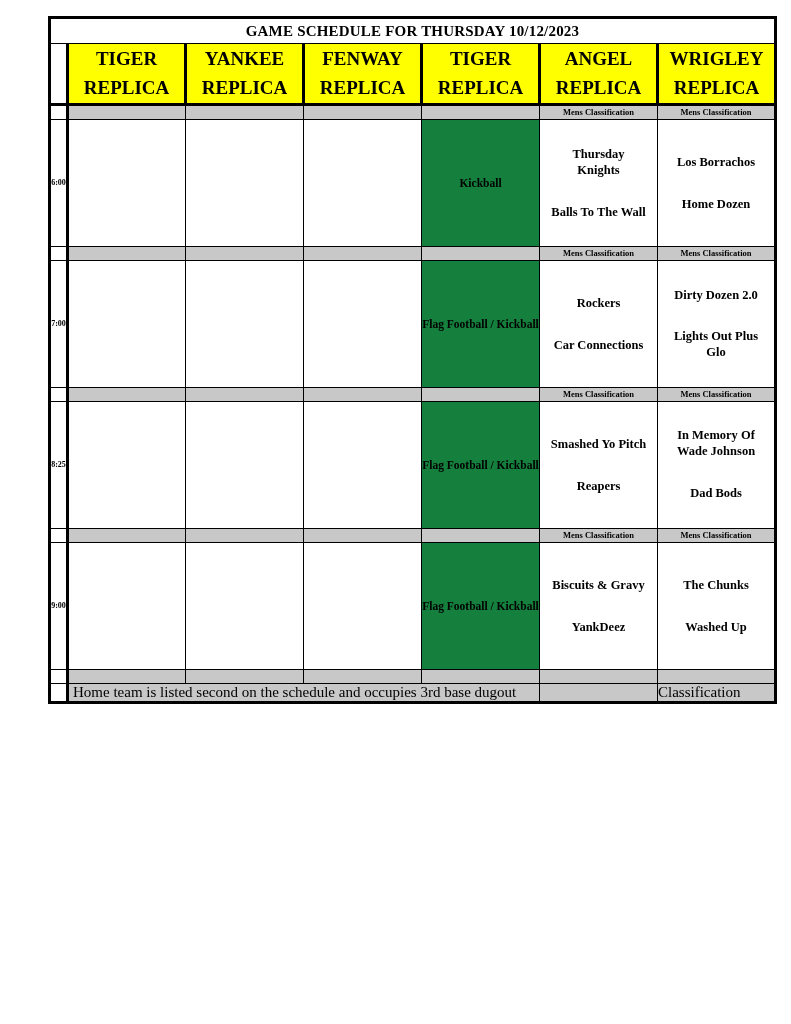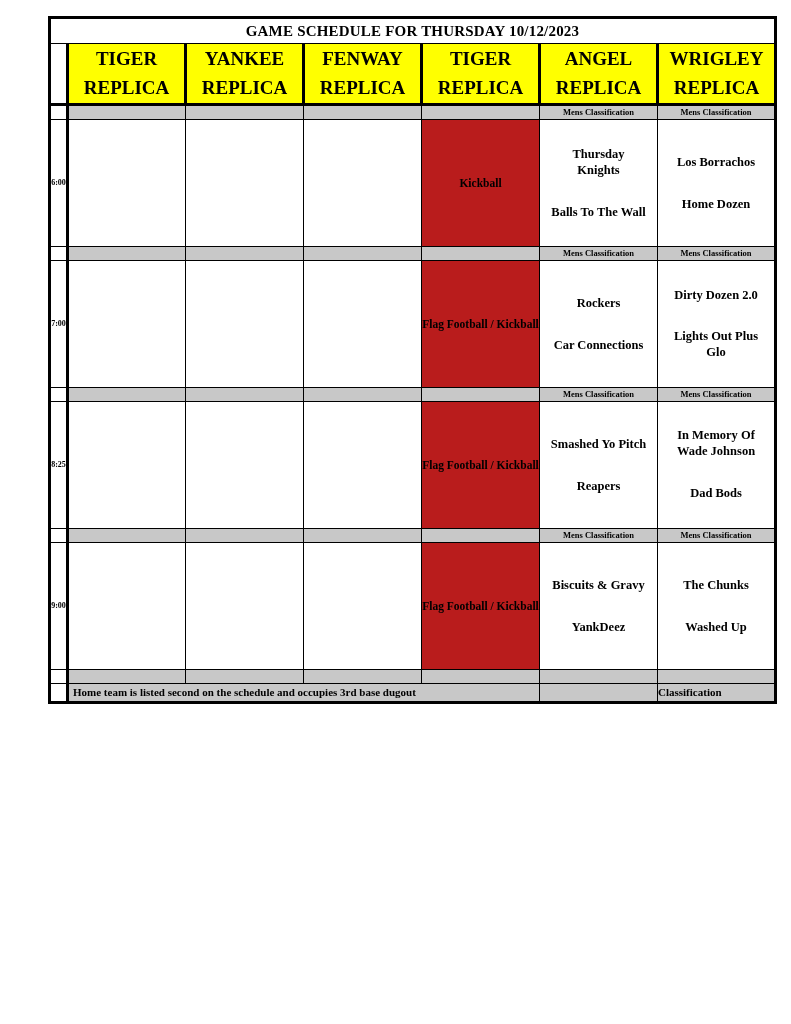--- a/index.html
+++ b/index.html
@@ -82,21 +82,21 @@
   }
   .slot-row td.timecell {
     background: #ffffff;
     border-left: none;
     border-right: 3px solid #000000;
     font-size: 8px;
     font-weight: bold;
     vertical-align: middle;
   }
   .slot-row td.activity {
-    background: #b91c1c;
+    background: #15803d;
     font-size: 11.5px;
     font-weight: bold;
     line-height: 1.45;
   }
   .slot-row td.empty {
     background: #ffffff;
   }
   .slot-row td.matchup {
     background: #ffffff;
     font-size: 12.5px;
@@ -113,22 +113,22 @@
   .matchup .stack {
     padding: 10px 10px;
   }
   .matchup .two-line {
     display: block;
     line-height: 1.25;
   }
   .footer-row td {
     height: 17px;
     background: #c8c8c8;
-    font-size: 11px;
-    font-weight: bold;
+    font-size: 15px;
+    font-weight: normal;
     border-top: 3px solid #000000;
     border-left: 3px solid #000000;
     border-right: 3px solid #000000;
   }
   .footer-row td.timecell {
     background: #ffffff;
     border-left: none;
     border-right: 3px solid #000000;
   }
   .footer-row td.note {

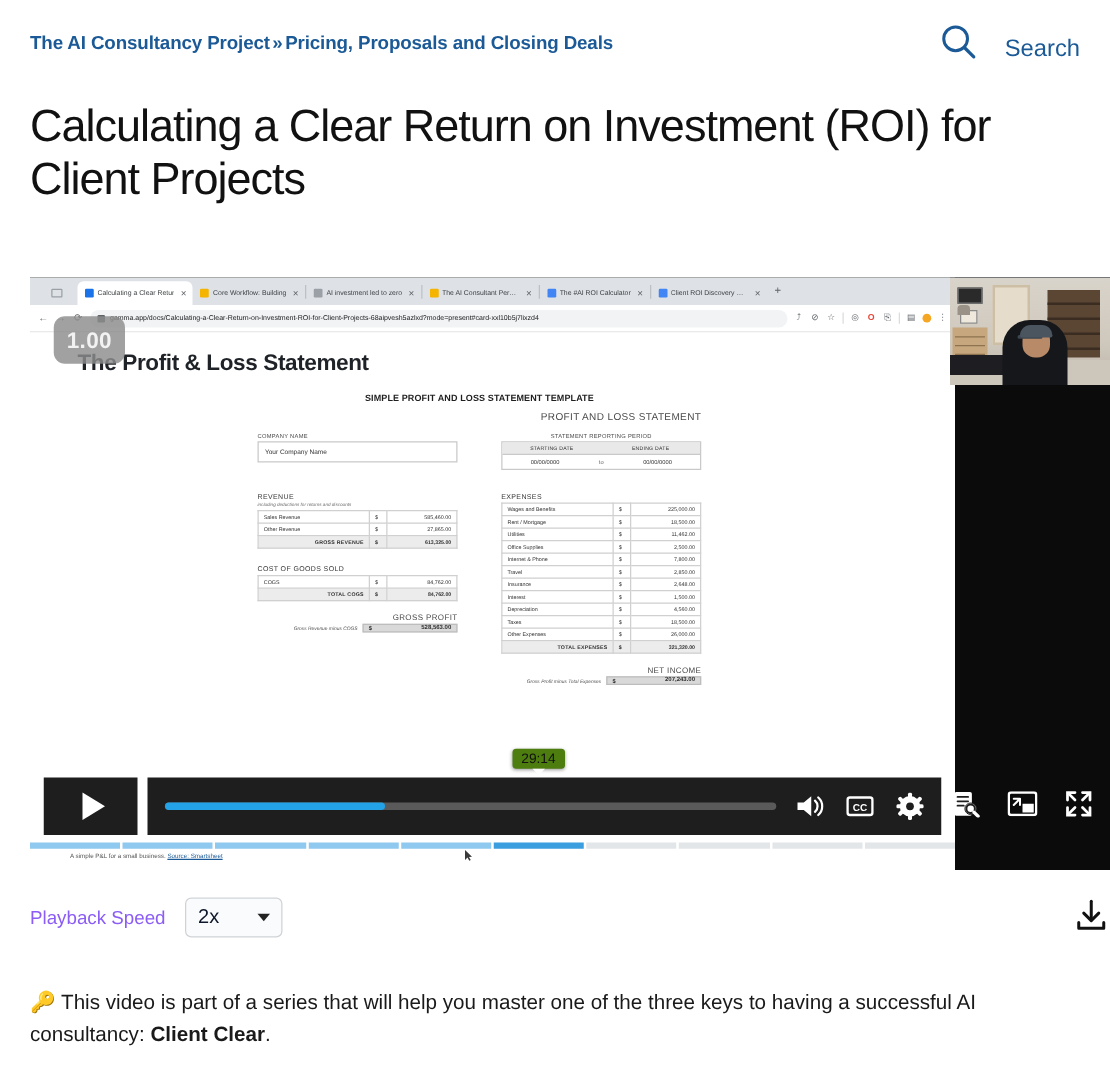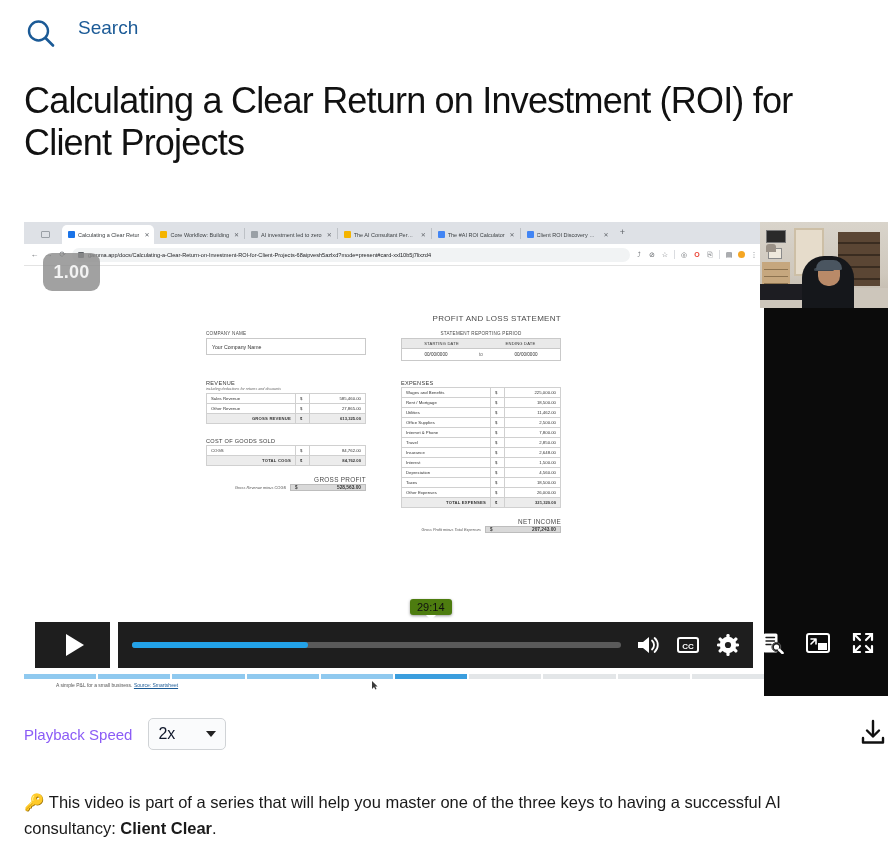--- a/index.html
+++ b/index.html
@@ -13,21 +13,21 @@
 
   
   .topbar {
     position:absolute; left:0; top:0; width:888px; height:68px;
     display:flex; align-items:center; justify-content:space-between;
     padding: 0 24px;
   }
   .breadcrumb { font-size:15px; font-weight:bold; color:#1b5a96; letter-spacing:-0.1px; white-space:nowrap; }
   .breadcrumb a { color:#1b5a96; text-decoration:none; }
   .bc-sep { color:#1b5a96; padding:0 2px; }
-  .search-area { display:flex; align-items:flex-start; gap:20px; color:#1b5a96; }
+  .search-area { display:flex; align-items:flex-end; gap:20px; color:#1b5a96; }
   .search-icon svg { display:block; }
   .search-label { font-size:19px; color:#1b5a96; }
 
   
   .page-title {
     position:absolute; left:24px; top:80px; width:850px;
     font-size:36px; line-height:1.18; font-weight:normal;
     color:#111; letter-spacing:-0.8px;
   }
 
@@ -226,20 +226,23 @@
   }
   .footer-p b { font-weight:bold; }
   .key-emoji { color:#c0714b; }
 </style>
 </head>
 <body>
 
 <div class="page">
 
   <div class="topbar">
+    <div class="breadcrumb">
+      <a href="#">The AI Consultancy Project</a><span class="bc-sep">»</span><a href="#">Pricing, Proposals and Closing Deals</a>
+    </div>
     <div class="search-area">
       <span class="search-icon">
         <svg width="34" height="34" viewBox="0 0 34 34">
             <circle cx="14.5" cy="14" r="9.5" fill="none" stroke="#1b5a96" stroke-width="2.4"></circle>
             <line x1="21.5" y1="21" x2="29" y2="28.5" stroke="#1b5a96" stroke-width="2.6" stroke-linecap="round"></line>
           </svg>
       </span>
       <span class="search-label">Search</span>
     </div>
   </div>
@@ -310,22 +313,24 @@
           <span class="ti bar"></span>
           <span class="ti">▤</span>
           <span class="ti orange"></span>
           <span class="ti">⋮</span>
         </div>
       </div>
 
       <div class="speed-badge">1.00</div>
 
       <div class="slide">
+        <div class="slide-title">The Profit &amp; Loss Statement</div>
 
         <div class="pl-sheet">
+          <div class="pl-h1">SIMPLE PROFIT AND LOSS STATEMENT TEMPLATE</div>
           <div class="pl-h2">PROFIT AND LOSS STATEMENT</div>
 
           <div class="pl-toprow">
             <div class="pl-col-left">
               <div class="lbl">COMPANY NAME</div>
               <div class="box">Your Company Name</div>
             </div>
             <div class="pl-col-right">
               <div class="lbl lbl-c">STATEMENT REPORTING PERIOD</div>
               <div class="date-tbl">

#### [WORK ORDER]
Only the lines holding "width" are wanted, so copy each of them from the material.

#### [RESULT OF THIS TASK]
     position:absolute; left:0; top:0; width:888px; height:68px;
     position:absolute; left:24px; top:80px; width:850px;
         <svg width="34" height="34" viewBox="0 0 34 34">
             <circle cx="14.5" cy="14" r="9.5" fill="none" stroke="#1b5a96" stroke-width="2.4"></circle>
             <line x1="21.5" y1="21" x2="29" y2="28.5" stroke="#1b5a96" stroke-width="2.6" stroke-linecap="round"></line>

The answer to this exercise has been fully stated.